Doyle, Arthur Conan (1859-1930), a British writer, created Sherlock Holmes, the world’s best-known detective. Millions of readers have followed Holmes’s adventures and delighted in his ability to solve crimes by an amazing use of reason and observation. Doyle wrote a story in 1893 in which Holmes was killed. But public demand forced Doyle to bring Holmes back to life in another story. Critic Christopher Morley said of Holmes, “Perhaps no fiction character ever created has become so charmingly real to his readers.”
Doyle was born on May 22, 1859, in Edinburgh, Scotland. He began practicing medicine in 1882, but his practice was not a success. He started writing while waiting for the patients that never came. His early stories earned him little money, but he won great success with his first Holmes novel, A Study in Scarlet (1887).

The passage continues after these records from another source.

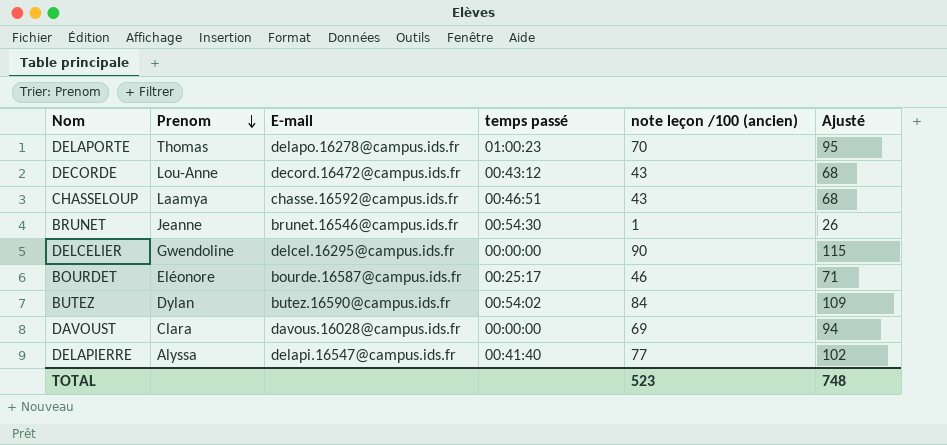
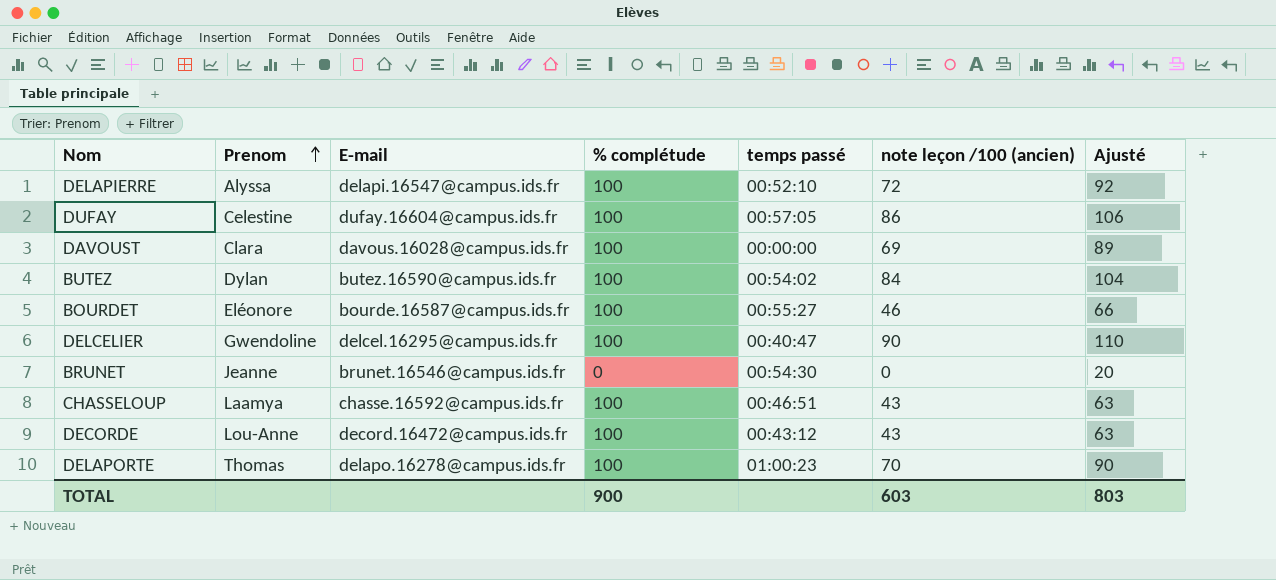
row order: Prenom descending -> Prenom ascending
column % complétude | position: none -> 4
column Ajusté | formula: [note leçon /100 (ancien)] + 25 -> [note leçon /100 (ancien)] + 20
DELAPIERRE | temps passé: 00:41:40 -> 00:52:10
DELAPIERRE | note leçon /100 (ancien): 77 -> 72
row DUFAY: none -> Celestine | dufay.16604@campus.ids.fr | 100 | 00:57:05 | 86 | 106
BOURDET | temps passé: 00:25:17 -> 00:55:27
DELCELIER | temps passé: 00:00:00 -> 00:40:47
BRUNET | note leçon /100 (ancien): 1 -> 0
TOTAL | note leçon /100 (ancien): 523 -> 603
TOTAL | Ajusté: 748 -> 803

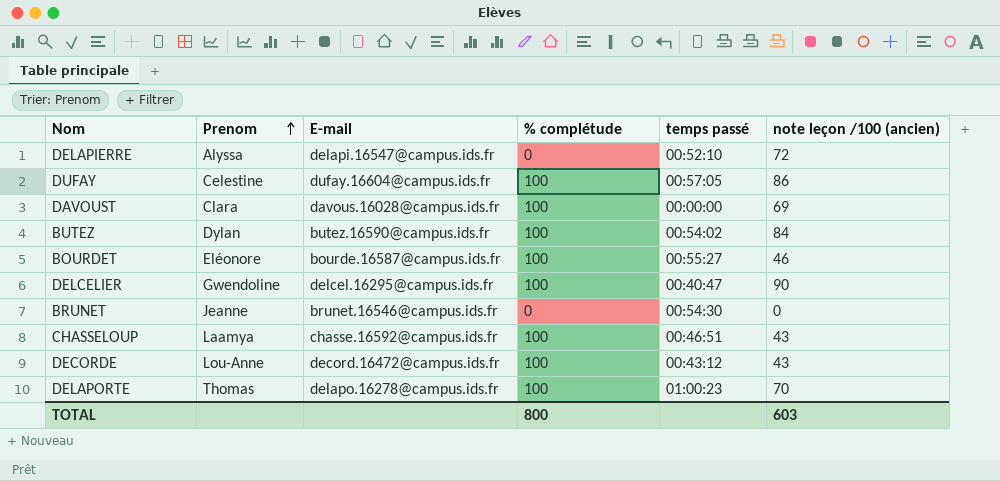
column Ajusté | formula: [note leçon /100 (ancien)] + 20 -> none
DELAPIERRE | % complétude: 100 -> 0
TOTAL | % complétude: 900 -> 800

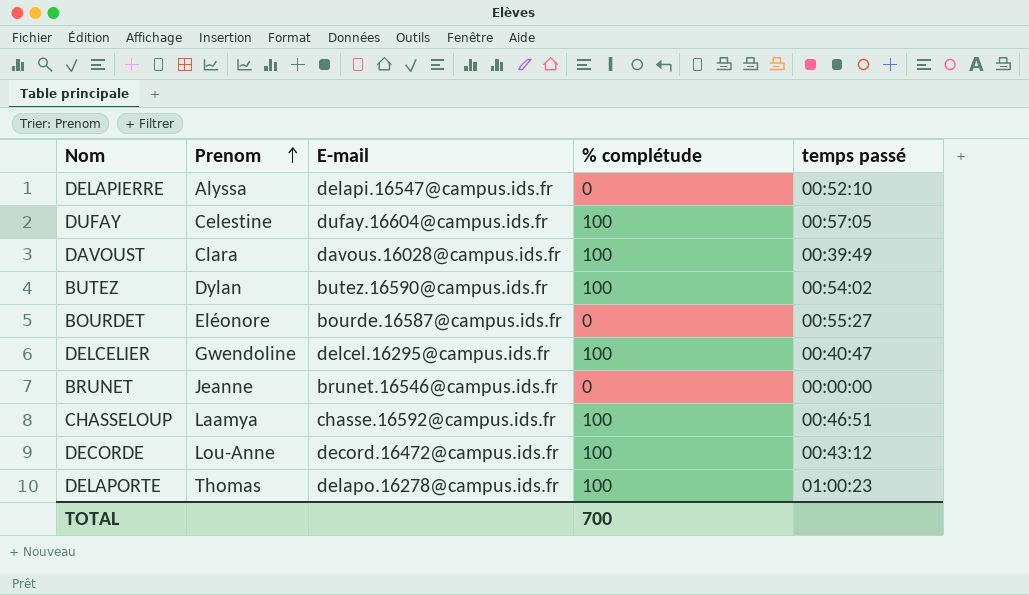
column note leçon /100 (ancien) | position: 6 -> none
DAVOUST | temps passé: 00:00:00 -> 00:39:49
BOURDET | % complétude: 100 -> 0
BRUNET | temps passé: 00:54:30 -> 00:00:00
TOTAL | % complétude: 800 -> 700

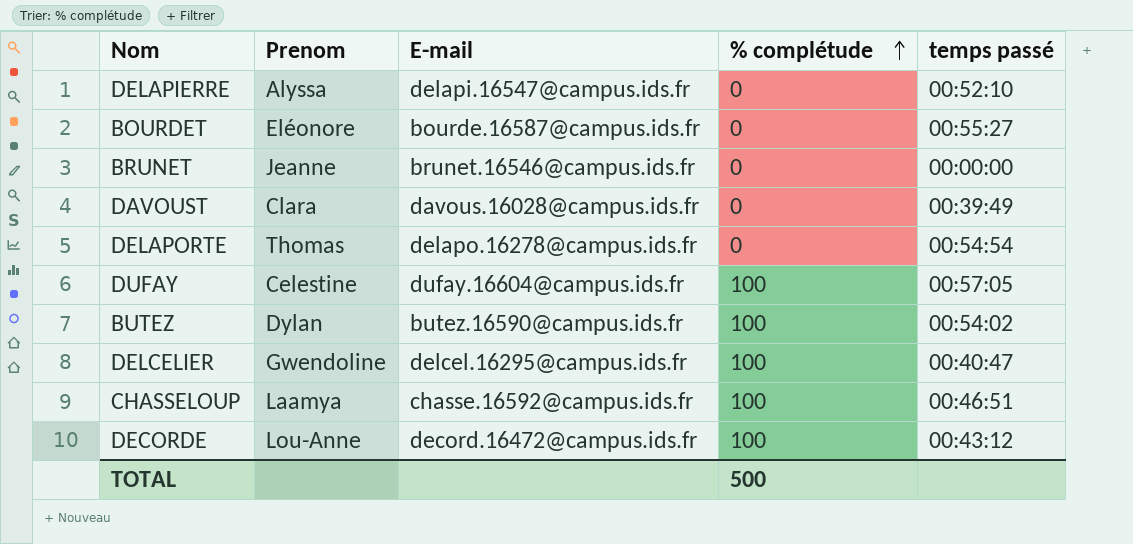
row order: Prenom ascending -> % complétude ascending
DAVOUST | % complétude: 100 -> 0
DELAPORTE | % complétude: 100 -> 0
DELAPORTE | temps passé: 01:00:23 -> 00:54:54
TOTAL | % complétude: 700 -> 500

Holmes appeared in 56 short stories and three other novels—The Sign of Four (1890), The Hound of the Baskervilles (1902), and The Valley of Fear (1915). A scholarly edition of all the Holmes novels and short stories was published in three volumes in 2005 as The New Annotated Sherlock Holmes. Doyle may have been the highest paid short-story writer of his time. He also wrote historical novels, romances, and plays. He eventually abandoned fiction to study and lecture on spiritualism (communication with spirits). For his efforts in support of the British cause during the Anglo-Boer War of 1899-1902, King Edward VII knighted Doyle in 1902. He became known as Sir Arthur Conan Doyle. Sir Arthur died on July 7, 1930.